Ainsi, soit nous rentrons dans le système racial, produit d’un capitalisme racial, en s’intégrant complètement dans la blanchité, quitte à revendiquer un lien à la terre occidental et à imposer une vision coloniale de la terre vietnamienne ; soit nous affirmons nos identités asiatiques au risque de fantasmer ce qui n’existe pas forcément ou différemment chez les uns et les autres. Depuis notre perspective, nous revendiquons donc un autre rapport identitaire, pluriel, qui nous permet de refuser ces deux options.
Le rapport identitaire d’extrême droite (être attaché à une terre en raison de ses origines, de son lien du sang, etc.) est un rapport racinaire vertical qui ne permet pas de penser la complexité de nos diasporas.

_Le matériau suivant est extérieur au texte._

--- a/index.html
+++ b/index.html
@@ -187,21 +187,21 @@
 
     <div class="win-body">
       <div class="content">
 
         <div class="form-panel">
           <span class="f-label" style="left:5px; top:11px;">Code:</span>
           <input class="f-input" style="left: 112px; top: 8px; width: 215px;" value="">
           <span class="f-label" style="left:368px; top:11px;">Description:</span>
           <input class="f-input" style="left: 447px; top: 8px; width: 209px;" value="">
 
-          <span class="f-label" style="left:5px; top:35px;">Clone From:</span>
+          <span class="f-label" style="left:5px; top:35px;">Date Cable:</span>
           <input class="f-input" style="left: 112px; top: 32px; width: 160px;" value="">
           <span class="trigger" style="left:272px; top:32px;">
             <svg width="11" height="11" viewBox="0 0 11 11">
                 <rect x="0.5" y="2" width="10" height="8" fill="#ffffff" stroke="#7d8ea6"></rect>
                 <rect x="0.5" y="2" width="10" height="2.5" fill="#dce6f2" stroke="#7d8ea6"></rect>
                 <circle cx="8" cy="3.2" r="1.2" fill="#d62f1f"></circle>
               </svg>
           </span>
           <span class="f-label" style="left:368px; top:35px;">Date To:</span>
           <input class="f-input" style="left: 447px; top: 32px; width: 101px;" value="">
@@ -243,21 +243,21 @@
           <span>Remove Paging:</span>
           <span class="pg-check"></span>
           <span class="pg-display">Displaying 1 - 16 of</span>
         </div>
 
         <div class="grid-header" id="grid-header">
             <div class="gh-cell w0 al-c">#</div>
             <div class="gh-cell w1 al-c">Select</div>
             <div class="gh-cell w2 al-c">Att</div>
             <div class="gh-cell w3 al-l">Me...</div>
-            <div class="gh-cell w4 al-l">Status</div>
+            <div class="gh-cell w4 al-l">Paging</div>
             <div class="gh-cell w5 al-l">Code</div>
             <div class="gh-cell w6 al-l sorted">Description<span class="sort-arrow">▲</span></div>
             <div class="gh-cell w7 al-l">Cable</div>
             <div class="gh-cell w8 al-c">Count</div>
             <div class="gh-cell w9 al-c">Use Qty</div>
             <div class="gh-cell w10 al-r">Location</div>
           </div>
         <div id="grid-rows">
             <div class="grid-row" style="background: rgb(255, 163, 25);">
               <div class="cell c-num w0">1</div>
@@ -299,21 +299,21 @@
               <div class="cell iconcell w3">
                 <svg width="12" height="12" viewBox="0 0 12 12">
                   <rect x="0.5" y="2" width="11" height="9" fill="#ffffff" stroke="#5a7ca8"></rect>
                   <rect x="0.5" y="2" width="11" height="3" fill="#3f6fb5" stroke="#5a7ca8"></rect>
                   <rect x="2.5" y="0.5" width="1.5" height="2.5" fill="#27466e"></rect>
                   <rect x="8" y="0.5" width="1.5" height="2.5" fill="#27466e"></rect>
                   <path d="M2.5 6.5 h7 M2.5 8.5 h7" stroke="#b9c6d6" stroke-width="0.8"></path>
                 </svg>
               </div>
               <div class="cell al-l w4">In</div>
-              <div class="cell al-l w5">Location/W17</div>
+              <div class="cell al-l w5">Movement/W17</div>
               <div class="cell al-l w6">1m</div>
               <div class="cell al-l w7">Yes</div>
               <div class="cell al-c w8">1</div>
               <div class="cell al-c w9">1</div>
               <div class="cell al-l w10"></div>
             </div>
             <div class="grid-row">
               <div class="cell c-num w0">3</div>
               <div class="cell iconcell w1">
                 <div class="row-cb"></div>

Il est possible de penser un rapport pluriel et divers, collectif. C’est le principe du rhizome. C’est ensemble, en tant que collectif que nous pouvons retrouver un rapport à l’Asie du Sud-Est qui ne soit plus prédateur. D’ailleurs, c’est pour cela qu’on pense que le collectif peut être un espace émancipateur pour nombre d’entre nous. La notion de « rhizome » nous vient des écrits de Gilles Deleuze et Félix Guattari. Ces deux auteurs pensent les rhizomes — le réseau racinaire horizontal, dynamique et multidirectionnel de la mangrove — comme un contrepied à un enracinement vertical, figé. Maryse Condé, Édouard Glissant, ont parlé de l’environnement caribéen, notamment antillais, violenté par l’esclavage et la colonisation, comme clé de cette nouvelle relation à la terre, aux autres, au monde. Au départ dévalorisées, les terres colonisées et violentées comme les mangroves et leurs rhizomes sous-marins deviennent un lieu fertile d’où penser la complexité communautaire.
Cet ancrage est fondamental car il nous permet de penser la lutte contre un système capitaliste et colonial, dont les contradictions actuelles nourrissent l’extrême-droite en dépassant ses logiques identitaires sans négliger notre situation concrète et notre aspiration à trouver notre place. En perpétuant l’héritage de nos luttes tout en tenant compte de la complexité de nos vécus et trajectoires, nous construisons des ponts avec d’autres luttes, comme la résistance du peuple palestinien ou sahraouie, ou par exemple sur le sujet du chlordécone qui a été épandu par la France en Guadeloupe et en Martinique.